+++ Input material
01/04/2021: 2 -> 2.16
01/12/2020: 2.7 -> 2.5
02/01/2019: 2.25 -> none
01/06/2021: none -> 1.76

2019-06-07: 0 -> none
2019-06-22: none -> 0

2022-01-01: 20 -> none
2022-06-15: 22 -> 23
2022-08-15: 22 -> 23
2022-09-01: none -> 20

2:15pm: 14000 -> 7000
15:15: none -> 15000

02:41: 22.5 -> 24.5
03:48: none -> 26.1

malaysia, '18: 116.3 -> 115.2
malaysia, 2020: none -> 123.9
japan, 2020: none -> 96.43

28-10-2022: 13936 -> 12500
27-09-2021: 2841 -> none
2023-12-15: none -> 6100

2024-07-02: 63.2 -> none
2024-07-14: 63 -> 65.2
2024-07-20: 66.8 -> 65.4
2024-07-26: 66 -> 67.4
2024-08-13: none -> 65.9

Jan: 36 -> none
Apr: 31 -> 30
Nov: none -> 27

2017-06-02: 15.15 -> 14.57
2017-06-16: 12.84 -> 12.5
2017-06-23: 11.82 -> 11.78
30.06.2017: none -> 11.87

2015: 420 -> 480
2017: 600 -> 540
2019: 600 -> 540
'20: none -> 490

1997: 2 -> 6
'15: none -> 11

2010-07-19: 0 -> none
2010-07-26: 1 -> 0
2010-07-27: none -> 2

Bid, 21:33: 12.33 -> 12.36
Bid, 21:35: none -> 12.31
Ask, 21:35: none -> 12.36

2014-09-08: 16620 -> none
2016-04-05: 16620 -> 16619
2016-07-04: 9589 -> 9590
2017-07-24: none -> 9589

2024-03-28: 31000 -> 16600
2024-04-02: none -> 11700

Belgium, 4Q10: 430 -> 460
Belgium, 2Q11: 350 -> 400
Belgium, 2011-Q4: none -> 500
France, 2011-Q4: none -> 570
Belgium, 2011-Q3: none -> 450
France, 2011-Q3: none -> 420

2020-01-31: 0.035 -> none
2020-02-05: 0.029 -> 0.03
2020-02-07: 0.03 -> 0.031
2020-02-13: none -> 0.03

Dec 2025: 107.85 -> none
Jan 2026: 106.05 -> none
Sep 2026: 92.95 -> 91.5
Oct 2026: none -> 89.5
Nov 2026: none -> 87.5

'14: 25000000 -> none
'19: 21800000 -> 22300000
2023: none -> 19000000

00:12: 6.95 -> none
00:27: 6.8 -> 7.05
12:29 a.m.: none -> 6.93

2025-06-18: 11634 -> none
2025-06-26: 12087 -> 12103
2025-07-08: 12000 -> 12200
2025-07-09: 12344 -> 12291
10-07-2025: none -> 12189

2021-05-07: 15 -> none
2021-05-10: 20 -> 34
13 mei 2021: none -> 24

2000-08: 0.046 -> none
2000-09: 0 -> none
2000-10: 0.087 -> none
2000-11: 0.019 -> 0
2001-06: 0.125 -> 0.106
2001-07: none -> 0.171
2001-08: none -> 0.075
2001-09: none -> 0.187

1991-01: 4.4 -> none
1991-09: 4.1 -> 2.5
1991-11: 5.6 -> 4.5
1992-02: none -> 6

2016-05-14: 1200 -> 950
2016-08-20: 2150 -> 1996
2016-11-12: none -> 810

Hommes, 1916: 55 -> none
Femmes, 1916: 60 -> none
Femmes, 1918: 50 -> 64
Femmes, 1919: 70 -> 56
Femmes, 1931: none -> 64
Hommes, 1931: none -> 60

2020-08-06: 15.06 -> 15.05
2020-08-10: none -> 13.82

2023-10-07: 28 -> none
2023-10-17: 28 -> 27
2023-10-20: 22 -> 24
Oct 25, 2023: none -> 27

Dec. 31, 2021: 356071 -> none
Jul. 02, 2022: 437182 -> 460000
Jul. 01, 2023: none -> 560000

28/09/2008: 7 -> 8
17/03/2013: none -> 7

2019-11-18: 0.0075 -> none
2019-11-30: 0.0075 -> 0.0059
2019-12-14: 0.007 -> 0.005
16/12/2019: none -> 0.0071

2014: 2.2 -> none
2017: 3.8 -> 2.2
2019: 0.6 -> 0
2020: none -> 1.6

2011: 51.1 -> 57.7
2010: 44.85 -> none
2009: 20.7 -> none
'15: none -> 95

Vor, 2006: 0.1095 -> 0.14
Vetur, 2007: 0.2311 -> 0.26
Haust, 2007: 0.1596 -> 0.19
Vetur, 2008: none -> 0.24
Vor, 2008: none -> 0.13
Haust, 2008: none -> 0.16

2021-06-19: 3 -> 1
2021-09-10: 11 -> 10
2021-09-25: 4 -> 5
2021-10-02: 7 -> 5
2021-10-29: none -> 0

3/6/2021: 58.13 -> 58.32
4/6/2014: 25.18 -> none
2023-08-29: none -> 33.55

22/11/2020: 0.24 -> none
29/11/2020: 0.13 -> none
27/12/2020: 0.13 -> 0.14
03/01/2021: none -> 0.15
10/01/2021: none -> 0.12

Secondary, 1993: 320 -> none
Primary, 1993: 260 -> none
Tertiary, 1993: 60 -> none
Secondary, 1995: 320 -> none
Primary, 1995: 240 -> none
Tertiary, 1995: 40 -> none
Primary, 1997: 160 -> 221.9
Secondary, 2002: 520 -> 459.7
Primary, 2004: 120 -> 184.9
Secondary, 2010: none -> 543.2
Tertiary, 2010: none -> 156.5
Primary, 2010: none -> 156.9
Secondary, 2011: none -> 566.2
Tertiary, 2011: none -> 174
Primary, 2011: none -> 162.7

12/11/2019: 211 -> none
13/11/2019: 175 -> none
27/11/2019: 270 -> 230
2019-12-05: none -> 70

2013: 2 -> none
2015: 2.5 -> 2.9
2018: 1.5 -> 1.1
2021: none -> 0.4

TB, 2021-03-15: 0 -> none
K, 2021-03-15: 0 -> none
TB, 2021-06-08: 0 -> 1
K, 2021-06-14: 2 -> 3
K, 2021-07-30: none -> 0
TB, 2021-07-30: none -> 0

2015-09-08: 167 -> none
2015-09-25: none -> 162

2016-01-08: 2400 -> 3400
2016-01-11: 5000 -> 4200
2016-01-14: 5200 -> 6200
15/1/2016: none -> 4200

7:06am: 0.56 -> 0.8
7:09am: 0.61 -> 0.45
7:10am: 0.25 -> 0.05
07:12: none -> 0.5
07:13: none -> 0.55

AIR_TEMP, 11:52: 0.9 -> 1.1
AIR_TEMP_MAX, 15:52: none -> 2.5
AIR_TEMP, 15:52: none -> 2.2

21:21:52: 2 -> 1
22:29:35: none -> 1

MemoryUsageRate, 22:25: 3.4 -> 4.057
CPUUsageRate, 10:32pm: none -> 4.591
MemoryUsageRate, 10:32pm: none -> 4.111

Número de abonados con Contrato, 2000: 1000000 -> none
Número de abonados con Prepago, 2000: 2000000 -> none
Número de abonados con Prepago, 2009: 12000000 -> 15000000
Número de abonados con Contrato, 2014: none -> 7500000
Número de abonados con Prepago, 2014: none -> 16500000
++++++
### Goal of the exercise
Output the lines above between the one holding "4/6/2014: 25.18 -> none" and the one holding "Número de abonados con Prepago, 2009: 12000000", inclusive, with nothing before or after them.

### Result for this exercise
4/6/2014: 25.18 -> none
2023-08-29: none -> 33.55

22/11/2020: 0.24 -> none
29/11/2020: 0.13 -> none
27/12/2020: 0.13 -> 0.14
03/01/2021: none -> 0.15
10/01/2021: none -> 0.12

Secondary, 1993: 320 -> none
Primary, 1993: 260 -> none
Tertiary, 1993: 60 -> none
Secondary, 1995: 320 -> none
Primary, 1995: 240 -> none
Tertiary, 1995: 40 -> none
Primary, 1997: 160 -> 221.9
Secondary, 2002: 520 -> 459.7
Primary, 2004: 120 -> 184.9
Secondary, 2010: none -> 543.2
Tertiary, 2010: none -> 156.5
Primary, 2010: none -> 156.9
Secondary, 2011: none -> 566.2
Tertiary, 2011: none -> 174
Primary, 2011: none -> 162.7

12/11/2019: 211 -> none
13/11/2019: 175 -> none
27/11/2019: 270 -> 230
2019-12-05: none -> 70

2013: 2 -> none
2015: 2.5 -> 2.9
2018: 1.5 -> 1.1
2021: none -> 0.4

TB, 2021-03-15: 0 -> none
K, 2021-03-15: 0 -> none
TB, 2021-06-08: 0 -> 1
K, 2021-06-14: 2 -> 3
K, 2021-07-30: none -> 0
TB, 2021-07-30: none -> 0

2015-09-08: 167 -> none
2015-09-25: none -> 162

2016-01-08: 2400 -> 3400
2016-01-11: 5000 -> 4200
2016-01-14: 5200 -> 6200
15/1/2016: none -> 4200

7:06am: 0.56 -> 0.8
7:09am: 0.61 -> 0.45
7:10am: 0.25 -> 0.05
07:12: none -> 0.5
07:13: none -> 0.55

AIR_TEMP, 11:52: 0.9 -> 1.1
AIR_TEMP_MAX, 15:52: none -> 2.5
AIR_TEMP, 15:52: none -> 2.2

21:21:52: 2 -> 1
22:29:35: none -> 1

MemoryUsageRate, 22:25: 3.4 -> 4.057
CPUUsageRate, 10:32pm: none -> 4.591
MemoryUsageRate, 10:32pm: none -> 4.111

Número de abonados con Contrato, 2000: 1000000 -> none
Número de abonados con Prepago, 2000: 2000000 -> none
Número de abonados con Prepago, 2009: 12000000 -> 15000000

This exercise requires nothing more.